THATscurryfungeBITCH · 21/04/2020 08:49

My dcs primary school are not marking work at all. Yes they are setting it but no marking.

PurpleDaisies · 21/04/2020 08:52

Yes, it’s driving me mad. You’re not home schooling if you’re helping your child do work someone else has set.

Grasspigeons · 21/04/2020 08:59

I think that is true for many settings. My eldest sons school says it hasnt closed - it has moved. My son is doing remote learning all day on carefully planned lessons with feedback and all i have to do is make sure he does it.
My other son had no school place last year due to SEN and he was waiting for a special school place. We werent sent suggestions of things to do, or worksheets, or given a learning pack or rung to see if we were ok. Jo wickes didnt record a pe lesson for us and the DfE wasnt paying to set up online learning academy for the many children in our position. We were totally abandoned. So i can see the difference!
However, some primary schools are being very much more light touch with their learning suggestions and the suggestions require far more parental input to make them work.
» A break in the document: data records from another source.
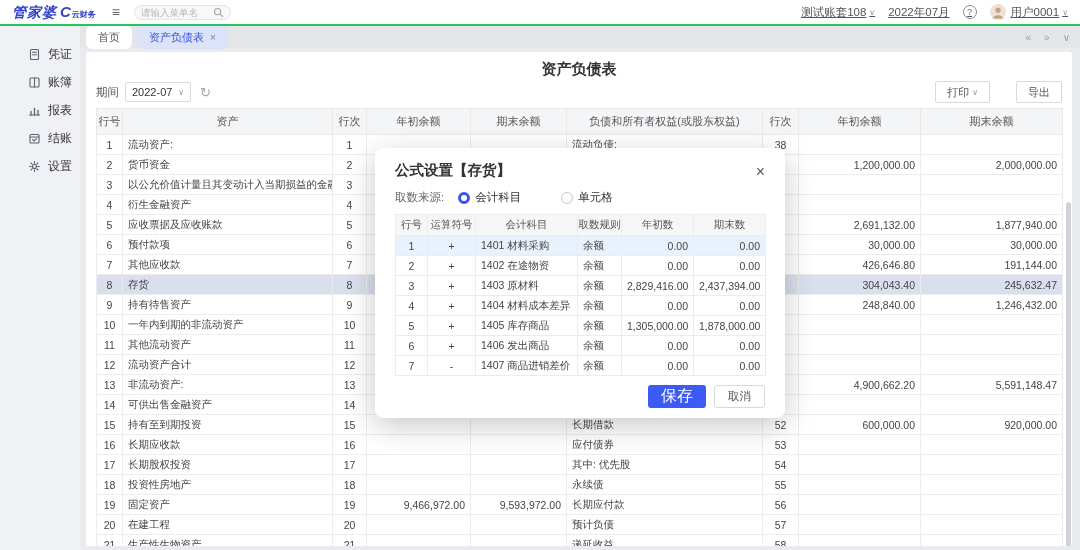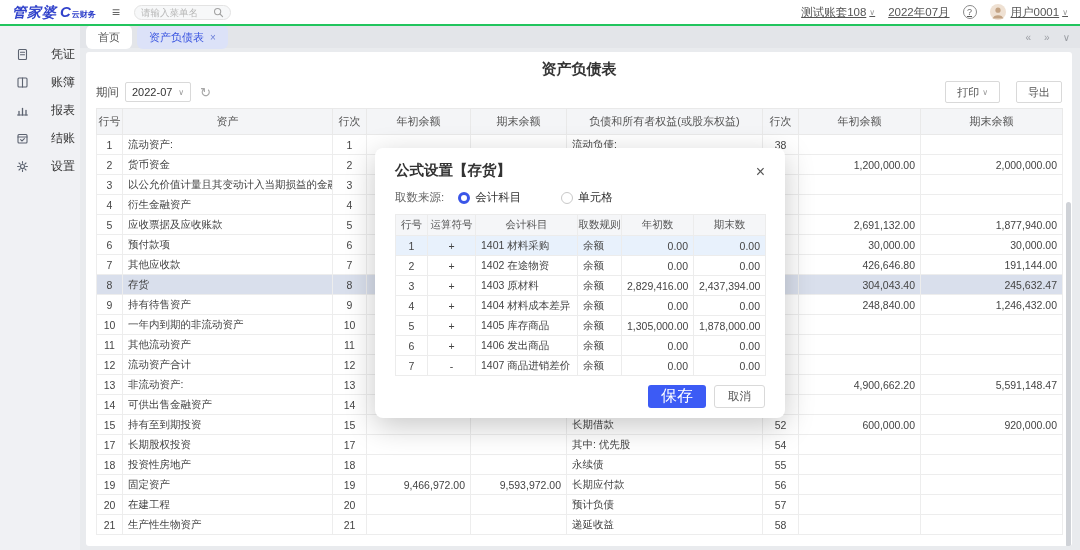"凭证" .side-item { gap: 22px -> 7px; margin-left: none -> 12px }
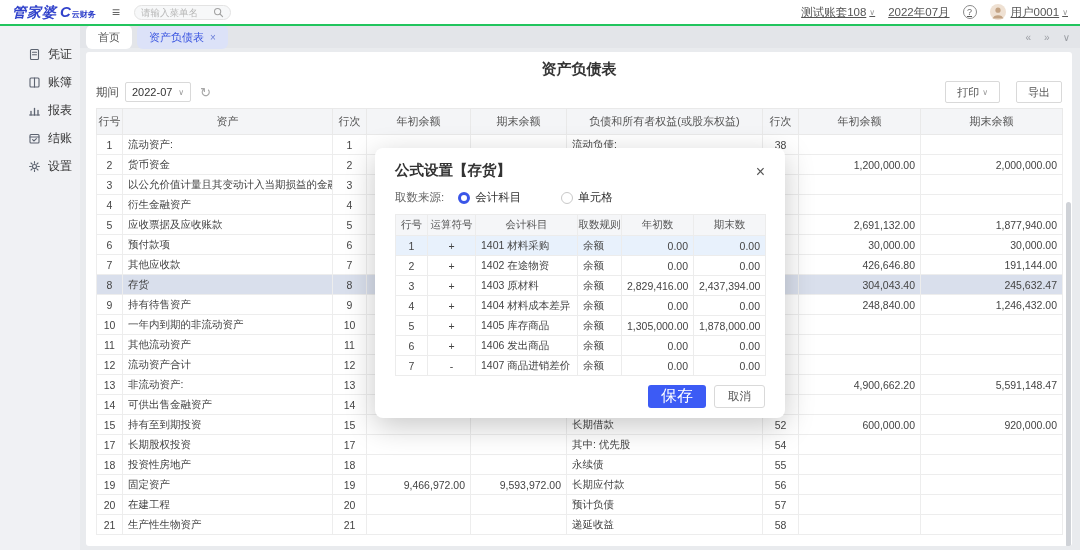"打印" .toolbar-right { gap: 16px -> 26px }
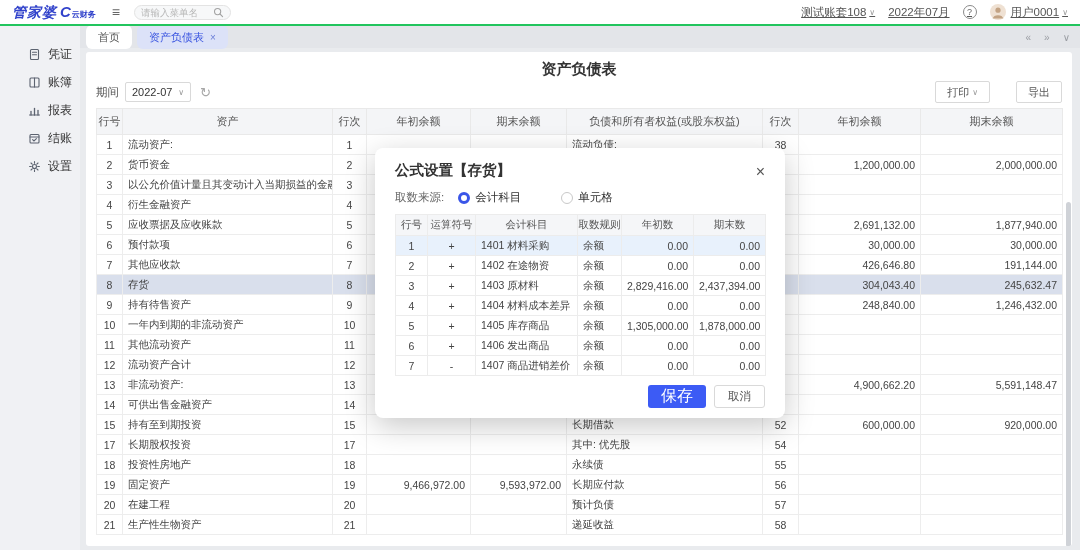"16" tr { html: none -> <tr> <td>16</td> <td>长期应收款</td> <td>16</td> <td></td> <td></td> <td>应付债券</td> <td>53</td> <td></td> <td></td> </tr> }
JellyBabiesSaveLives · 21/04/2020 09:12

My yr7 is getting work set for most subjects (except maths!) but needs help to understand the subject matter, and I’m marking the work because school aren’t.

My yr10 has been told to revise what he’s already covered, no work set or marked.

Feels like home schooling to me

My yr13, who no longer has exams to sit, is being asked to show up to online lessons with her class and teacher, and being set work that gets marked. I wish I could swap her school with her brothers’!

CarrieBlue · 21/04/2020 10:51
Flowers
drspouse · 21/04/2020 20:48

My DS school is setting specific work and given us lots of helpful ideas. We upload anything good he's done to Class Dojo and his teacher responds.
Good thing some of them are useful for our DD too as we are providing her workbooks, reading books, and working out everything she needs to do, they have a few activities each week on the class website but not much of it is accessible for her and some not for us due to IT issues.
So to be fair it is a mix.

bettybattenburg · 21/04/2020 20:50

I think people using 'home schooling' as an expression for what they are doing at the moment is why some are getting irritable about what educators do, they are assuming that we can just grab an off the peg lesson and teach it. If they can go to Twinkl/Bitesize/Oak Academy and sit a child in front of the computer to do it then perhaps they think that we do that x30 and don't really have planning to do?

trilbydoll · 21/04/2020 20:55

It varies from school to school though and if you've got younger kids chances are you're doing a bit of teaching, you can't really hand a 5yo a worksheet and tell them to get on with it. Also some people might be ignoring the work from school and doing their own thing.

bettybattenburg · 21/04/2020 21:45

Yes, I'm thinking more of older KS2/secondary.